Мести грязную холодную кухню приходится долго: осколки разлетелись по всем углам и щелям. Веник скачет по щербатому плиточному полу, оставшемуся ещё с дореволюционных дворянских времён, когда ни о какой блокаде и слыхом не слыхали. Мама стоит и курит, дёрнув за верёвку форточку. Через неё врывается белёсый, бесцветный холод. Там, за окном, – нескончаемая чёрно-белая зима. Собрав осколки в грязный серый совок, Сусанна вываливает их в помойное ведро у плиты, затем подходит к раковине и снова включает воду. Всё время, пока она домывает оставшуюся в живых тарелку, две ложки и две чашки, мама курит под распахнутой форточкой. Сусанна стряхивает руки и идёт в комнату – мимо высокого соседского сундука, мимо кладовой, в которой теперь лежат дрова, мимо ломаного велосипеда, мимо выпирающей трубы и двери уборной, где всё время журчит вода. Сначала комната Женечки – молодой, улыбающейся учительницы, которая недавно вышла замуж и, беременная, проводила мужа на фронт… А следующая комната их – почти у самой прихожей, и от входной двери тоже тянет холодом. Дверь комнаты скрипит и шаркает об пол. Внутри – вечные зимние сумерки. Свет снова отключили. Сусанна протягивает руки к печке-буржуйке, но та почти остыла, и всё же остатки тепла хоть немного согревают озябшие руки. Ещё совсем недавно они жили здесь втроём: мама с папой на диване в углу, Сусанна – на кровати у двери. Летом папа ушёл на фронт и примерно раз в месяц от него приходили письма. Мама их почти не читала. В начале осени она привела на этот диван сначала одного мужчину, затем – другого. Оба они были какими-то военными, и в комнате пахло нестиранными портянками и табаком. Второй как-то раз принёс Сусанне леденец, и за это она почти готова была простить ему место на папином диване. Потом исчез и он, и они с мамой снова остались одни в узкой сумеречной комнате в двух шагах от Литейного.

Выныривая из чёрно-белого прошлого, Сусанна домывает последнюю чашку, выключает воду и долго вытирает руки полотенцем, чувствуя, что они согрелись, вобрали в себя тепло, и теперь её телу, словно заряженной батарейке, не страшны апрельские заморозки. Поправив очки и повесив полотенце, она неспешно идёт в комнату – мимо висящего календаря, мимо уборной, мимо входной двери, мимо вешалки, на которой одиноко висит её зимнее пальто. Войдя в комнату, останавливается перед разбросанными по полу папками и бумагами. С фотографии мать смотрит на неё прямым пронзающим взглядом, в котором Сусанна, как и всегда, ощущает недоверие.

− Катри, – произносит она, продвинувшись ещё немного вперёд, – Kaikki hyvin1.

На самом деле, Катри неважно говорила по-фински.
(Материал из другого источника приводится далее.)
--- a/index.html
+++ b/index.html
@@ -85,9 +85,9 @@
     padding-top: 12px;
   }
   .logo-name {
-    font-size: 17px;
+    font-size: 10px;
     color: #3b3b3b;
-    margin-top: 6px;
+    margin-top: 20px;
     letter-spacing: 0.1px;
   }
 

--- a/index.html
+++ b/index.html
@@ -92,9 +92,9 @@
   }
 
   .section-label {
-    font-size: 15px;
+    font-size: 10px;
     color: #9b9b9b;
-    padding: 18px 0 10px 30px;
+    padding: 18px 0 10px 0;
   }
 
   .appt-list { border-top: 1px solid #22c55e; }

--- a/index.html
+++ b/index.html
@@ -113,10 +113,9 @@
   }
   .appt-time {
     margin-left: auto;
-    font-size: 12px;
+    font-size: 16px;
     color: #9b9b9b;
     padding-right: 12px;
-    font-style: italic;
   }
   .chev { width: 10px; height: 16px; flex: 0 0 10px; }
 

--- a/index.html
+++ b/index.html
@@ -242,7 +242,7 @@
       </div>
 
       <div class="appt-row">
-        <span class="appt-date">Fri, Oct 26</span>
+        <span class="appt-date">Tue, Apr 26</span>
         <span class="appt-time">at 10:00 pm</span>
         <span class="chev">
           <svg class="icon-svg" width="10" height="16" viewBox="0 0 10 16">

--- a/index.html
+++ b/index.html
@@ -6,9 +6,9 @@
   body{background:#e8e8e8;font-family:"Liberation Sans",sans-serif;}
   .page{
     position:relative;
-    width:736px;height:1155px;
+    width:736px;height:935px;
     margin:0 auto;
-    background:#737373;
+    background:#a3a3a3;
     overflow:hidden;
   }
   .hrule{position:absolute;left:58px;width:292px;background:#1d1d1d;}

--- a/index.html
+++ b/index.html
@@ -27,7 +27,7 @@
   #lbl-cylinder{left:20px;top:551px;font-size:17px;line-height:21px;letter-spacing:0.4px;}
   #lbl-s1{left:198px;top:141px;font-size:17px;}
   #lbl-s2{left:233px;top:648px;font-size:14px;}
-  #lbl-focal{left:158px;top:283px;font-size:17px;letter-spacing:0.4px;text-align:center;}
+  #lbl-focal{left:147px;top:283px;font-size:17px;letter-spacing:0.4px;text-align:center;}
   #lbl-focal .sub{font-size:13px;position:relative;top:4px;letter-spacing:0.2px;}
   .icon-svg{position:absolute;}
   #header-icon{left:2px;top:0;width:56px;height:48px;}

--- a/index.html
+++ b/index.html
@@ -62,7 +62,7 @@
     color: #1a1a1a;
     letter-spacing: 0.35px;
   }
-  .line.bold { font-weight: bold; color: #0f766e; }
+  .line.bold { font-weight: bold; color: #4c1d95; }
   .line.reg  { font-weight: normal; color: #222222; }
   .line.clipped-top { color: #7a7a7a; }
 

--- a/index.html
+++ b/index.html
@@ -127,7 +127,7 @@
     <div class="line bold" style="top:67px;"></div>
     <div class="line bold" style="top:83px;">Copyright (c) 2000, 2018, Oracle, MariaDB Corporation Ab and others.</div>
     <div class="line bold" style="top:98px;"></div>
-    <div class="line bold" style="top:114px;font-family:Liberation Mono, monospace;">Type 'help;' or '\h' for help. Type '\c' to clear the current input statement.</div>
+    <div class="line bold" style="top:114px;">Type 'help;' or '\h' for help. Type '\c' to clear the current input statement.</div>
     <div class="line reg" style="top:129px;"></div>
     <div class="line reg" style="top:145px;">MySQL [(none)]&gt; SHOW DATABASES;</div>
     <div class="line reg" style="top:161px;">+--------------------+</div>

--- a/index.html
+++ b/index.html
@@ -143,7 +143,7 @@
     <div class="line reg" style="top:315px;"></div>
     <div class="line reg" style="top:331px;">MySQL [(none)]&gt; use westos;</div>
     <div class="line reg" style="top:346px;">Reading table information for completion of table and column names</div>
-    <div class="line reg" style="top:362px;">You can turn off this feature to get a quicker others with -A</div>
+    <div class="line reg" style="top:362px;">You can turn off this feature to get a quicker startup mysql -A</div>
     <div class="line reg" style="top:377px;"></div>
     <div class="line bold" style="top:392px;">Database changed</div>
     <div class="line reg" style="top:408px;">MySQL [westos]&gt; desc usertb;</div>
Сусанна нечасто слышала от неё финскую речь, письма мать тоже писала по-русски, благо родня, оказавшаяся по ту сторону границы, всё ещё понимала этот некогда общеимперский язык. Хотя нет, вот что-то по-фински, выведенное крупным округлым почерком, но и тут вставлены русские слова: “водопровод”, “запонка”, “медсанчасть”. Когда-то у мамы были фотографии, на которых она в форме медсестры – ещё, кажется, довоенные. В руках мама держала что-то вроде чемоданчика, на ногах – туфли на низком каблуке. Но эти снимки, чудом сохранившиеся в блокаду, Катри сожгла вскоре после войны. Ей тогда казалось, что за ней вот-вот придут, как приходили за тысячами, – что перед войной, что после. А во время войны она курила и ходила на работу. В любое время – утром, вечером, ночью. Приходила на следующий день или через день. Иногда приходила не одна, и соседки с завистью смотрели на неё: военные в нестиранных портянках часто приносили какой-нибудь еды: лишний кусок хлеба, несколько осколков сахара, немного чая в кульке. Свой белый халат Катри вешала в шифоньер. Рассохшийся, он скрипел на все лады, словно оркестр, и пахло оттуда смесью маминых духов, которыми она душилась ещё до войны.